### Task goal
If a picture appears in the records below, drop it, and reproduce everything else exactly.

┄┄┄┄┄┄┄┄┄┄┄┄┄┄┄┄┄┄┄┄

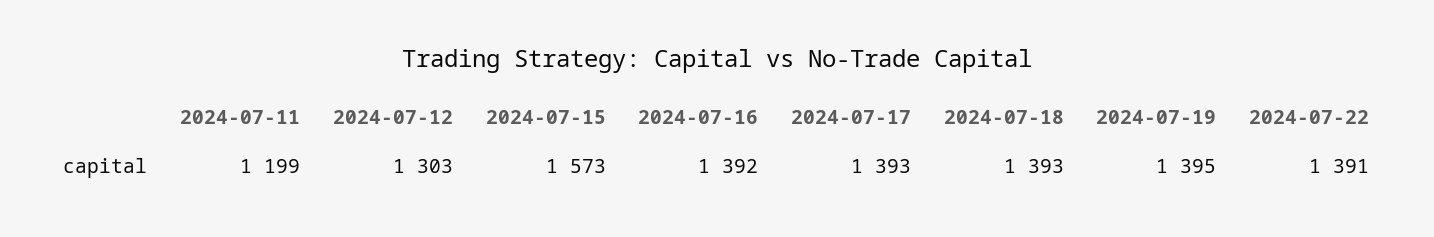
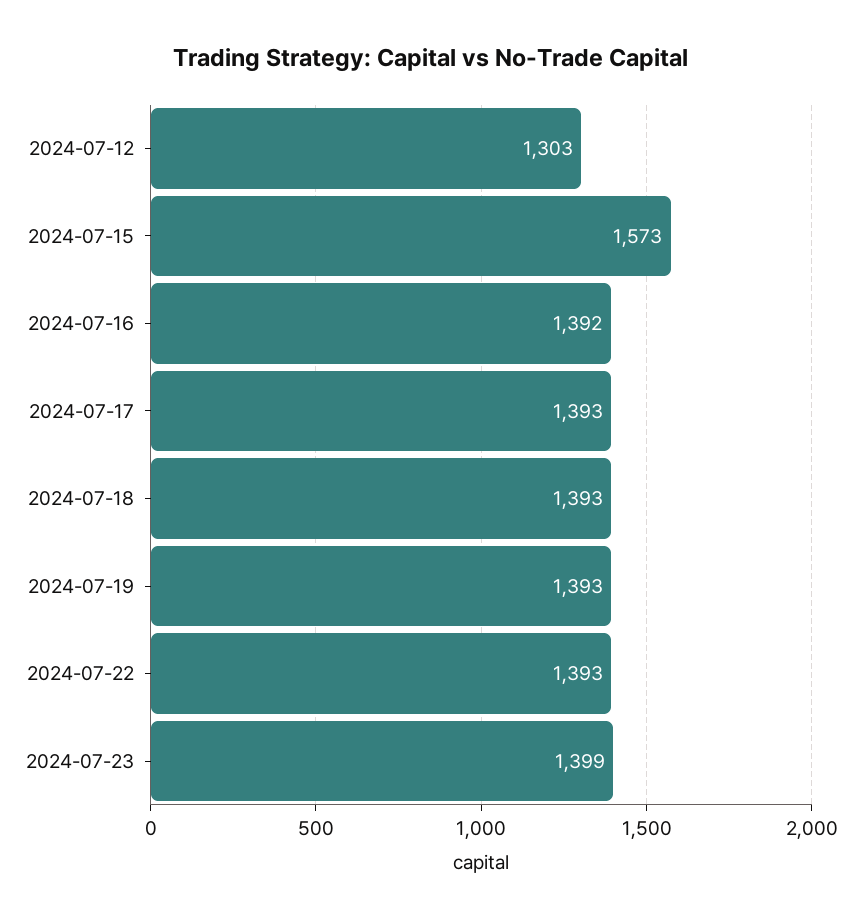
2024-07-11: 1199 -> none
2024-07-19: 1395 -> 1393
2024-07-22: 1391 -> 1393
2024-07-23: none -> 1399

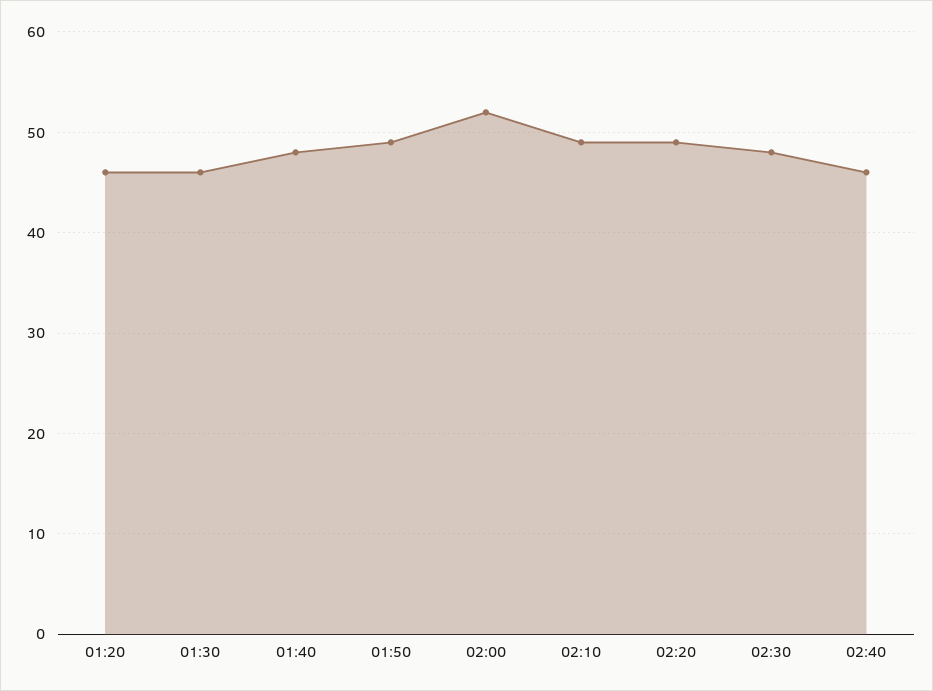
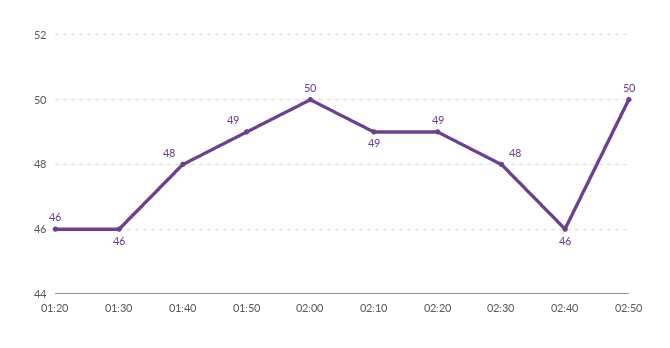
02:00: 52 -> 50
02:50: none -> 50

┄┄┄┄┄┄┄┄┄┄┄┄┄┄┄┄┄┄┄┄

### Answer box
2024-07-11: 1199 -> none
2024-07-19: 1395 -> 1393
2024-07-22: 1391 -> 1393
2024-07-23: none -> 1399

02:00: 52 -> 50
02:50: none -> 50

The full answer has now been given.